How Can You Use This Knowledge?
I’m pretty sure you’ve already figured this one out: you will simply need to base your carbohydrate intake on your level of insulin tolerance. Here are my recommendations (this assumes that you are on a calorie deficit, attempting to lose weight), and contrary to what the researchers did in their trial, which was calculating macros as a percentage of total daily calorie intake, I’m going to use a bit of a different approach:
Protein requirements will not change regardless, and should be limited to between 1 and 1.5 grams per pound of your lean body mass. Please note, however, that I suggest sticking to the lower end of that range, unless you have reason to believe that you need more protein. For most people, 1g will be enough in my experience.
Now you need to calculate your fat intake, which will be based on your insulin sensitivity:
If you are insulin-resistant, consume 0.65 grams of fat per pound of lean body mass.

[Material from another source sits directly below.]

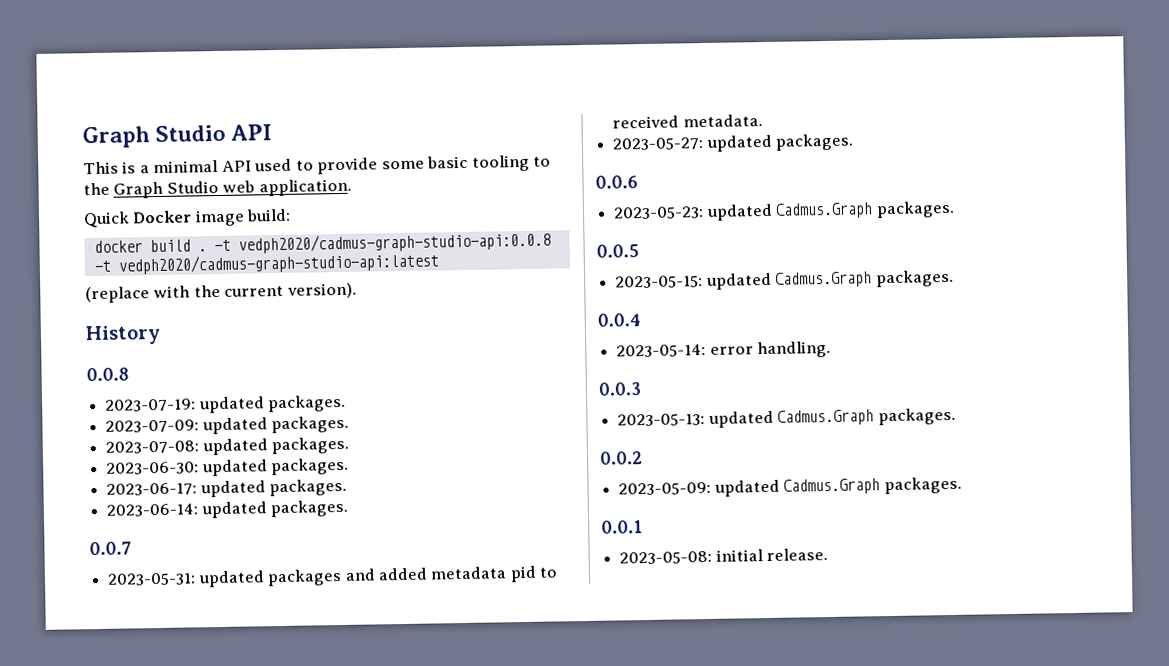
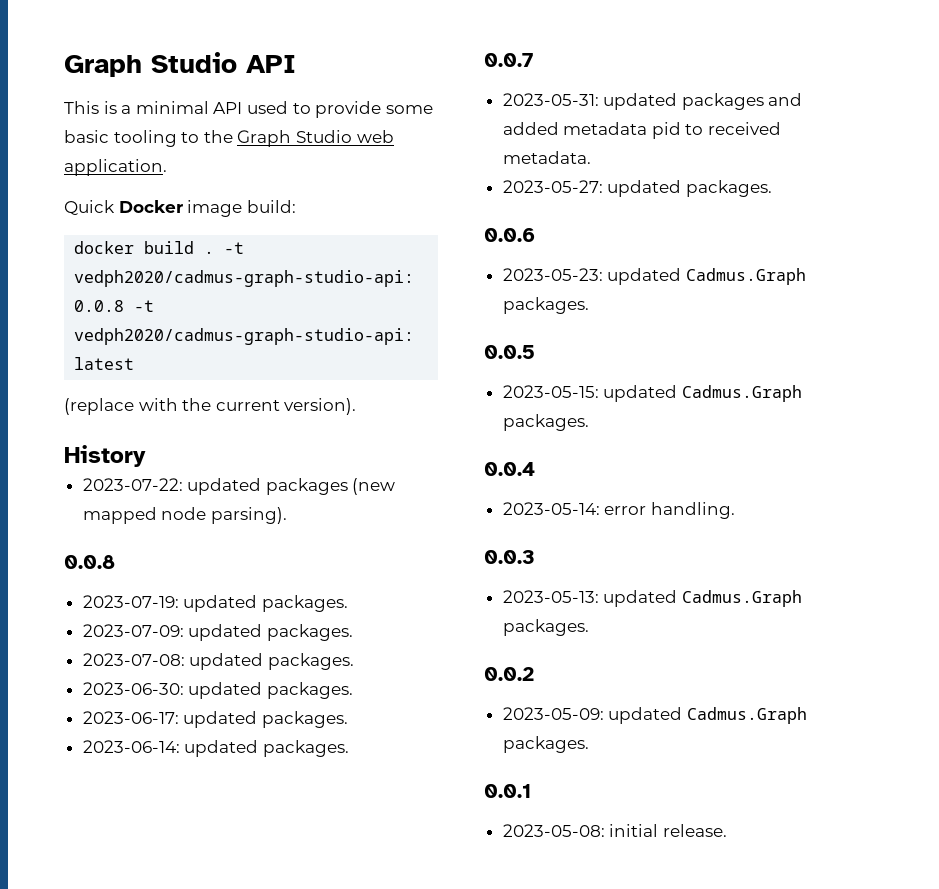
+ 2023-07-22: updated packages (new mapped node parsing).

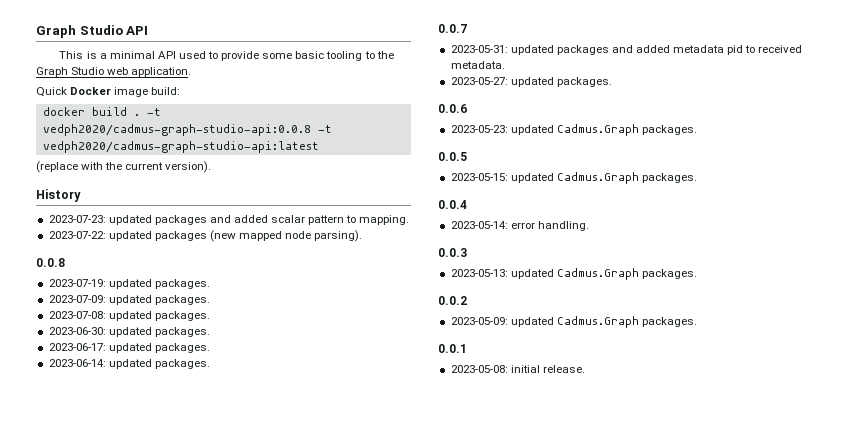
+ 2023-07-23: updated packages and added scalar pattern to mapping.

If you are insulin-sensitive, consume 0.45 grams of fat per pound.
Once you do that, you’ll be left with a few calories towards your daily energy requirement – you fill those up with carbohydrates. To make sure that this is understood, I will give you an example.
Let’s assume you’re a male, with a 160 pound LBM, looking to lose weight, and are insulin-resistant. You calculate your daily energy expenditure to be 2,500 calories, so in order to lose weight, you create a 600 calorie restriction, meaning you’d end up consuming 1,900 calories per day.
First you calculate your protein. This one is easy: 1 x 160 (your LBM) = 160 grams of protein. 160 x 4 (calories per gram of protein) equals 640 calories that you’ll be getting from protein.
Now calculate your fats. 0.65 x 160 = 104 grams of fat. 104 x 9 (calories per gram of fat) = 936 calories that you’ll be getting from dietary fats.
Adding the energy contents of proteins and fats, we get 640 + 936 = 1576 calories in total. Since your daily calorie goal is 1,900, this means that you have 324 calories left. Those go towards your carbohydrates. And we know that there are 4 calories per gram of carbs, so the final figure would be 324 / 4 = 81 grams that you should consume from carbs.
So you would be consuming 160 grams of protein, 104 grams of fat, and 81 grams of carbohydrates in this example.
Wrapping It All Up
Your mileage may vary, of course. And it is quite likely that you will need to adjust your carbohydrate/fat intake and play around a bit to find a balance that is right for YOU. Make sure to keep track of everything though so you can draw some meaningful conclusions later on, otherwise you could end up wasting 8 weeks and have no clue what was working best for you.
Hopefully the above will help you get even more out of your weight loss attempt. Good luck!